Monteggia is always intent on learning from corpses the weaving of the body and to reveal from the bowels the hidden secrets of diseases. He always writes down observations of clinical signs at the bedside of patients; in reading his memoirs there are also faithfully recorded the wrong care and, even the diagnostic errors that happened to him in the long exercise of the profession, in which, who is most worth it, the less mistakes he makes; as Hippocrates himself claimed. Monteggia died before completing his work, of which he had designed a ninth volume dedicated among other things to electricity, vaccination, and a systematic treatment of the surgical pharmacopoeia. In 1813 he became a member of the reborn Institute of Sciences, Letterature and Arts in Milan. He was himself a contributor to the Journal of the most recent medical literature in Europe and to the New Journal of Medicine and Surgery in Milan. He collected a rich library.

=== Late life ===

Monteggia is working on the latest edition of the "Surgical Institutions" when it is struck by night fevers that, however, do not distract him from his work and from the care of the sick; he is suffering from erysipelas that spreads from his right ear to the whole face and, despite the care of his colleagues, dies on the night of January 17, 1815 and he finds burial at the cemetery of Porta Romana; his remains, already unearthed, are exhumed again at the demolition of the cemetery and renowned at the Monumental Cemetery of Milan on April 27, 1875. A monument was erected in the atrium of the Maggiore hospital, now lost, which inspired, among other things, a sonnet to Carlo Porta. A bust of Canovian style was saved, due to the sculptor Camillo Pacetti. The Policlinic of Milan, as a gesture of solemn respect towards Monteggia, dedicated to him the Pavilion of Surgery in 1929.

== Bibliography ==
- E. Acerbi, Della vita e degli studii di G. B. Monteggia, Milano 1816;
- L. Agrifoglio, La etiopatogenesi delle malattie celtiche in alcune note di G.B. Monteggia, in Castalia, XII (1954);
- G. Cosmacini, Biografia della Ca’ Granda.
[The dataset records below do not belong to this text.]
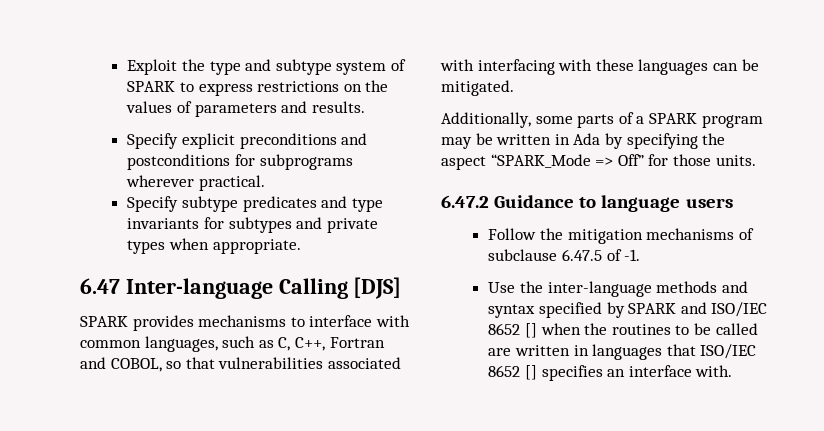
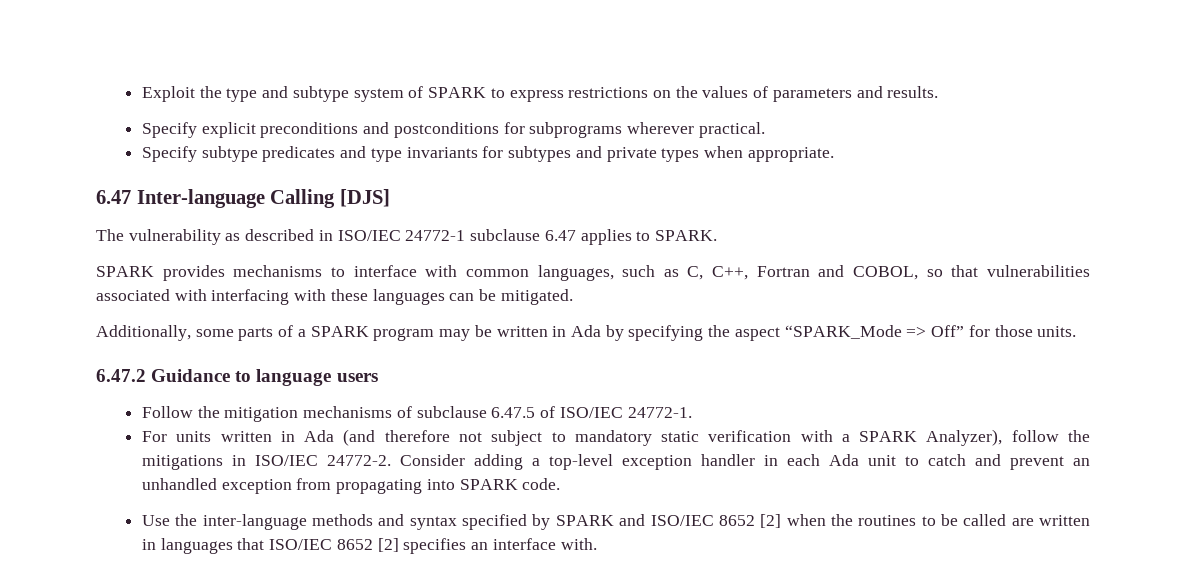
+ The vulnerability as described in ISO/IEC 24772-1 subclause 6.47 applies to SPARK.
- Follow the mitigation mechanisms of subclause 6.47.5 of -1.
+ Follow the mitigation mechanisms of subclause 6.47.5 of ISO/IEC 24772-1.
+ For units written in Ada (and therefore not subject to mandatory static verification with a SPARK Analyzer), follow the mitigations in ISO/IEC 24772-2. Consider adding a top-level exception handler in each Ada unit to catch and prevent an unhandled exception from propagating into SPARK code.
- Use the inter-language methods and syntax specified by SPARK and ISO/IEC 8652 [] when the routines to be called are written in languages that ISO/IEC 8652 [] specifies an interface with.
+ Use the inter-language methods and syntax specified by SPARK and ISO/IEC 8652 [2] when the routines to be called are written in languages that ISO/IEC 8652 [2] specifies an interface with.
Uomini e idee dell’Ospedale Maggiore di Milano, Roma-Bari 2001;
- E. De Tipaldo, Biografia degli Italiani illustri, V, Venezia 1837;
- G. Frank, Memorie, a cura di G. Galli, I, Milano 2006;
- F. Fusi, Biografia di Giovanni Battista Monteggia, in Rivista di Ortopedia e traumatologia, XXIV (1956);
- La Ca’ Granda: cinque secoli di storia e d’arte dell’Ospedale Maggiore di Milano (catal.), Milano 1981;
- P. Sangiorgio, Cenni storici sulle due università di Pavia e di Milano e notizie intorno ai più celebri medici, Milano 1831;
- A. Scarpa, Epistolario (1772-1832), a cura di G. Sala, Pavia 1938.